(Aim of the exercise) Report only the number of lines in the records that contain the word "absolute".

(Web page revision data)
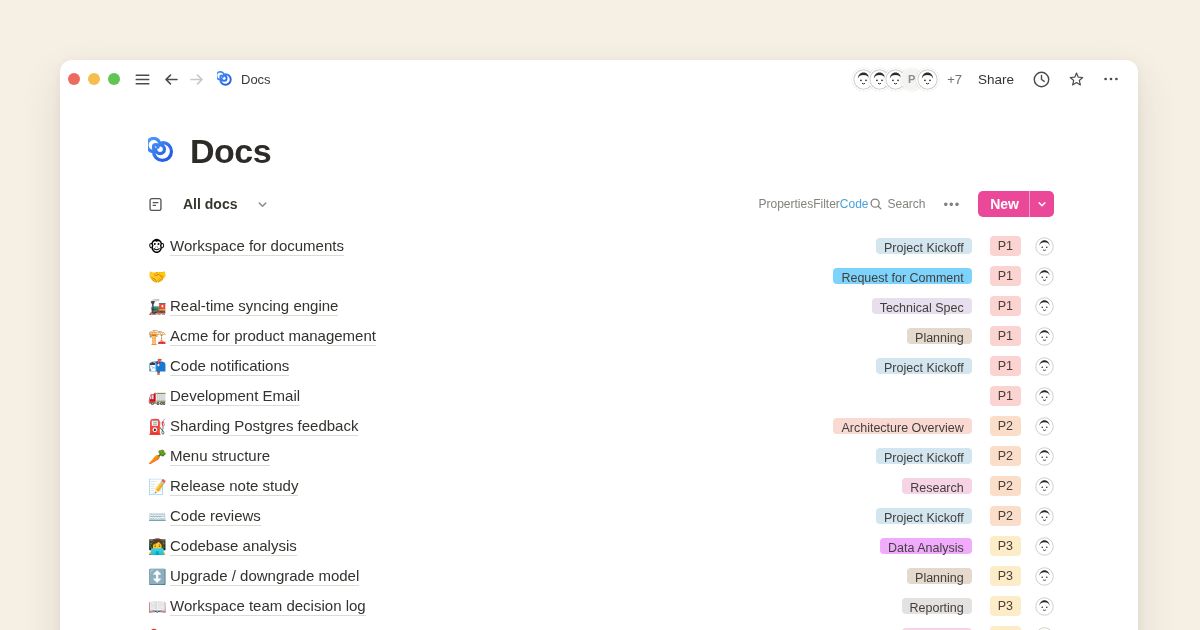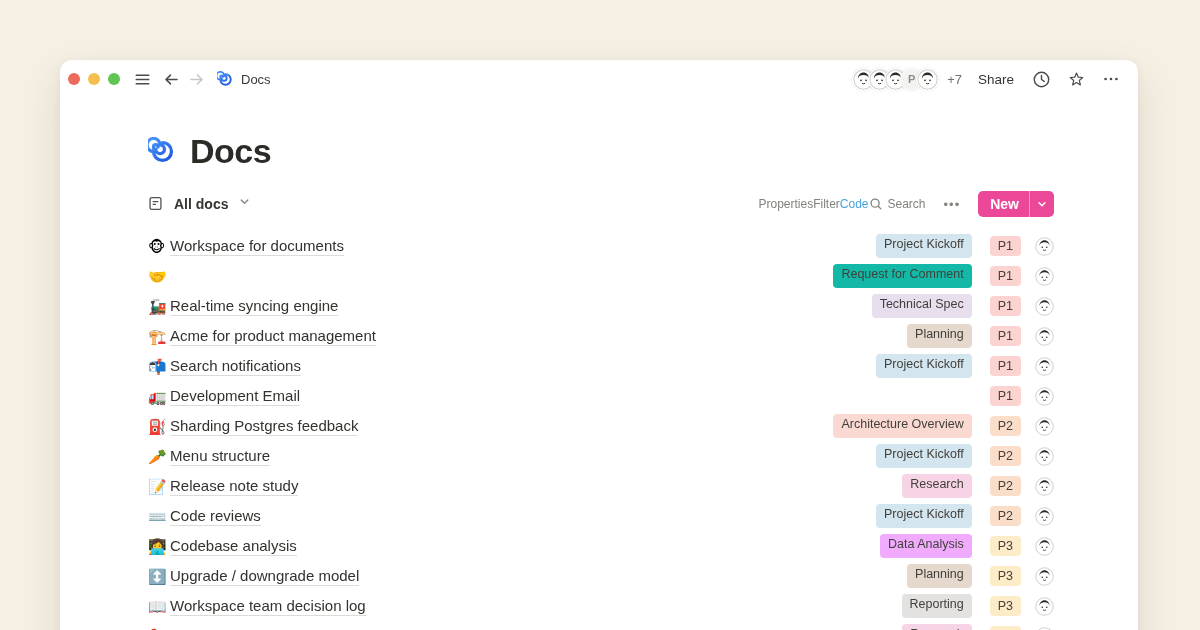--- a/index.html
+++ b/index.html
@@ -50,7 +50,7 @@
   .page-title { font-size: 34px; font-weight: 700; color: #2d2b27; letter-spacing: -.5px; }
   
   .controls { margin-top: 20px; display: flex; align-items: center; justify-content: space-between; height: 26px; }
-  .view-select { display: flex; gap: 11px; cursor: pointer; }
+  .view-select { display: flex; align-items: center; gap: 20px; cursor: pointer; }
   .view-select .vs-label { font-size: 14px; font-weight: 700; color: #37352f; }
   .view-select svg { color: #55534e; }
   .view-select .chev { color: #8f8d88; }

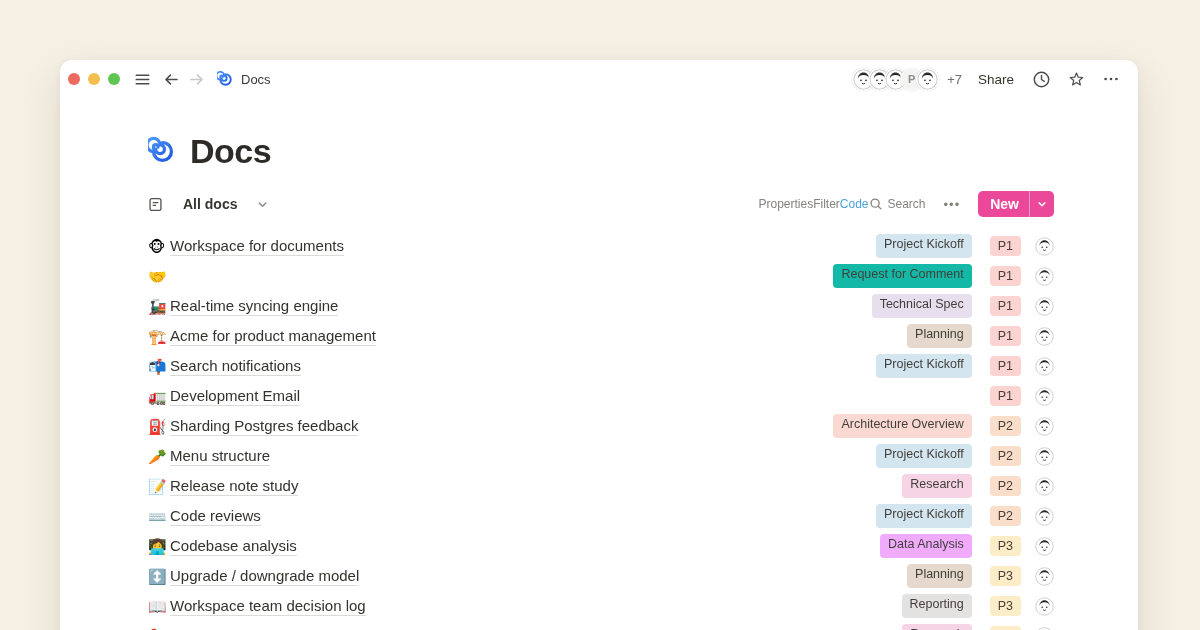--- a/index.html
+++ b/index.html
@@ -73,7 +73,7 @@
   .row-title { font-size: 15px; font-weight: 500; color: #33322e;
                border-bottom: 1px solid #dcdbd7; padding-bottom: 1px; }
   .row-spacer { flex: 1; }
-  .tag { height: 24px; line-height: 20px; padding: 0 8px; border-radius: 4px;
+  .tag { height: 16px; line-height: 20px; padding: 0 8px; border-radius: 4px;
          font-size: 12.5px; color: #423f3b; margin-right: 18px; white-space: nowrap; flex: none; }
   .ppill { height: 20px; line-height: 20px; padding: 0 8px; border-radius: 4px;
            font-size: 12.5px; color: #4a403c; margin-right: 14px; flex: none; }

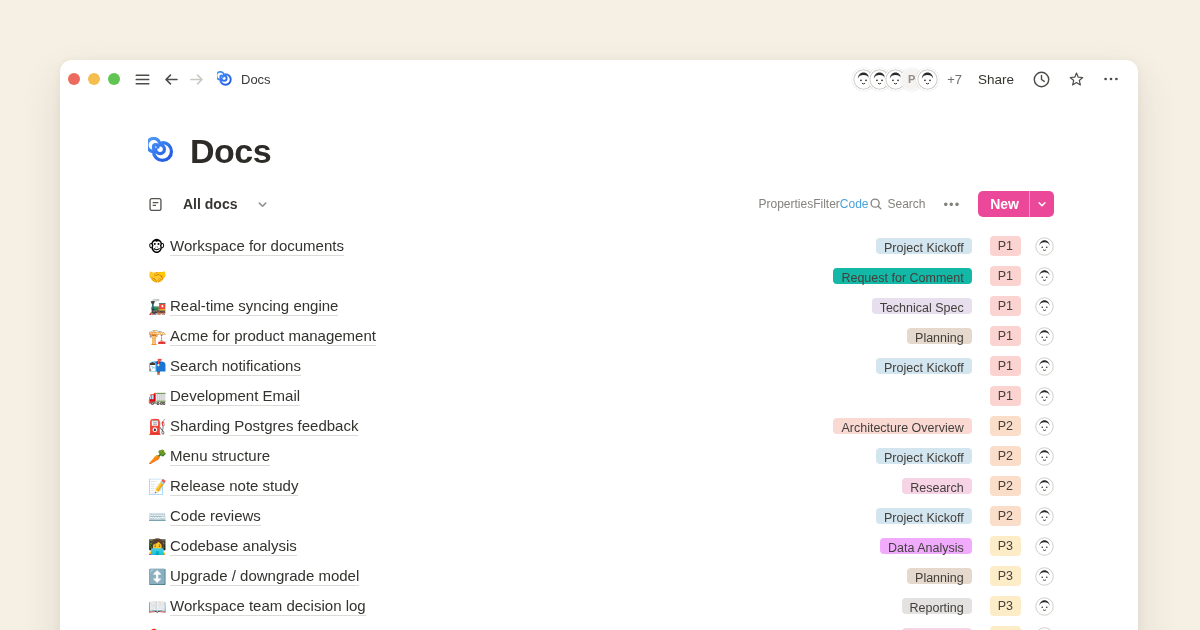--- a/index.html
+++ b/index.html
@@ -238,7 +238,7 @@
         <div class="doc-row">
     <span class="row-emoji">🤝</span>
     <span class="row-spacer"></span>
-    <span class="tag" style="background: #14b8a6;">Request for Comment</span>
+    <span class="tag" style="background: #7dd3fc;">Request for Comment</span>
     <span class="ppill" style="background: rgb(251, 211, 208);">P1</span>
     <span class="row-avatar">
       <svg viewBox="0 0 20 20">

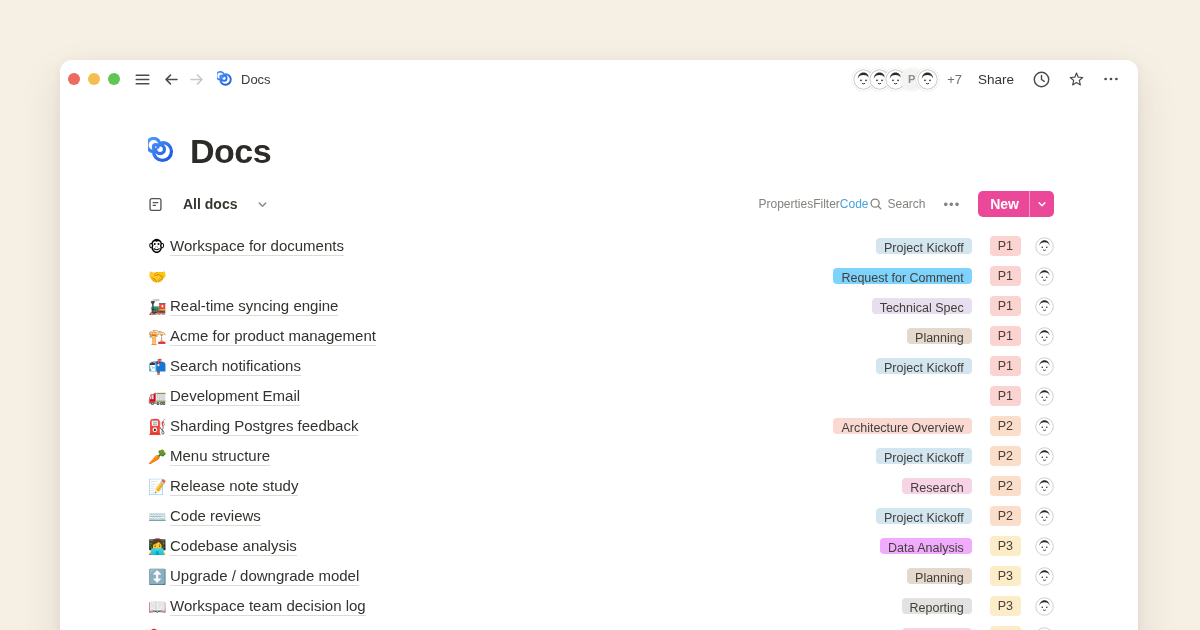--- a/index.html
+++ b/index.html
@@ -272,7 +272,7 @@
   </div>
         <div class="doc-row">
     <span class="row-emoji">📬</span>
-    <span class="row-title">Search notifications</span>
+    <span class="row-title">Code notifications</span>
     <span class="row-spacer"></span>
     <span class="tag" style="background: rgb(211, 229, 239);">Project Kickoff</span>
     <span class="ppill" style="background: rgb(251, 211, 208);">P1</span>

...

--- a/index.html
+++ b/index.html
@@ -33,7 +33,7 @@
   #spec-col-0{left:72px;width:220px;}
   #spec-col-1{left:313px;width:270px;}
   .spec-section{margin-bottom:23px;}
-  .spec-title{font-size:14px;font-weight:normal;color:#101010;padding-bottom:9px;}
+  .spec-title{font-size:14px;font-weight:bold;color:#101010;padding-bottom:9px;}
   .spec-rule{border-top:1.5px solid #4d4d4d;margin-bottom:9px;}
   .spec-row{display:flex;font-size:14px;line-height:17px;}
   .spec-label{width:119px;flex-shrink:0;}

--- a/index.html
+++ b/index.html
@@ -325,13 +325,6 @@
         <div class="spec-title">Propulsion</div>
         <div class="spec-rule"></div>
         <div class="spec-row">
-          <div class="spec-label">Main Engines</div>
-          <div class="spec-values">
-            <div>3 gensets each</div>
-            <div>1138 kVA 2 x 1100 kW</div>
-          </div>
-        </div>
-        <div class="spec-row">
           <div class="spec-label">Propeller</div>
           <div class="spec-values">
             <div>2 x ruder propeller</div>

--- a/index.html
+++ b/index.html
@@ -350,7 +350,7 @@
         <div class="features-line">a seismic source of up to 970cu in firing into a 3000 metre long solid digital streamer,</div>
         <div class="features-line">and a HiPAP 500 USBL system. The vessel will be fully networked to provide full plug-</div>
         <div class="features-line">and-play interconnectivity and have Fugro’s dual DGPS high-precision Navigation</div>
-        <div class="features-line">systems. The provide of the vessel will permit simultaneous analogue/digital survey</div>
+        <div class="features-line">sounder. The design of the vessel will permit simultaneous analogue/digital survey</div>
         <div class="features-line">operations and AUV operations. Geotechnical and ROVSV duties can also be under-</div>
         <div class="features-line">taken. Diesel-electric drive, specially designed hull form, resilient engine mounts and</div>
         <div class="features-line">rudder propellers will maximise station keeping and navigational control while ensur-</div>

==

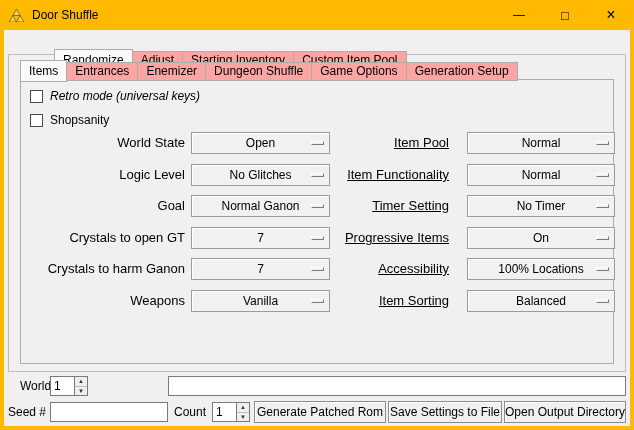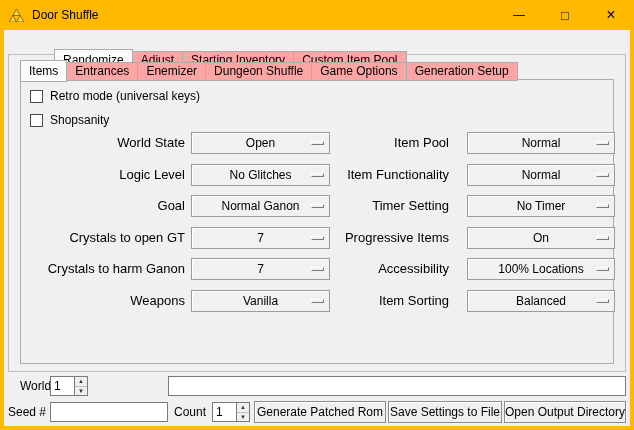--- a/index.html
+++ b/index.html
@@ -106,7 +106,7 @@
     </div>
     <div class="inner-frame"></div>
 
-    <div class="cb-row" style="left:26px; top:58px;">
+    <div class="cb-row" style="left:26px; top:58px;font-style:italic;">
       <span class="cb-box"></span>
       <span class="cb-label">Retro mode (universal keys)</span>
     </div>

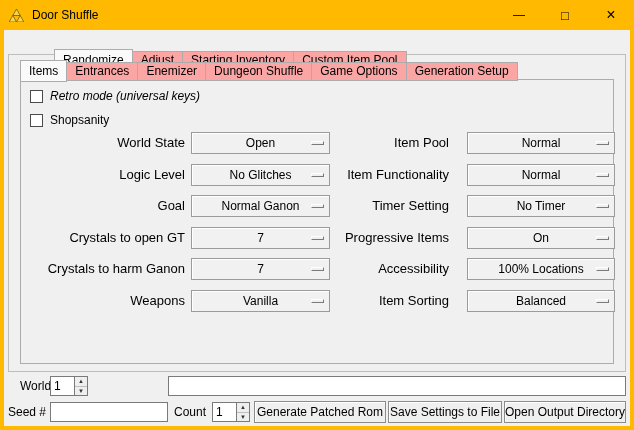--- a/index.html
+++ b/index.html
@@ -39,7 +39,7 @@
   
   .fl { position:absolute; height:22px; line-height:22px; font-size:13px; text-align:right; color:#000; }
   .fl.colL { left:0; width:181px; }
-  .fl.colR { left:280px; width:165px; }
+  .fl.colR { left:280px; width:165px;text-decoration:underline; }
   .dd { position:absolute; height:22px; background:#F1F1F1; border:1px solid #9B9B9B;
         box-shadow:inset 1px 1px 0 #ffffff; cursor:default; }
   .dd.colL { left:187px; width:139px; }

(Reply) 2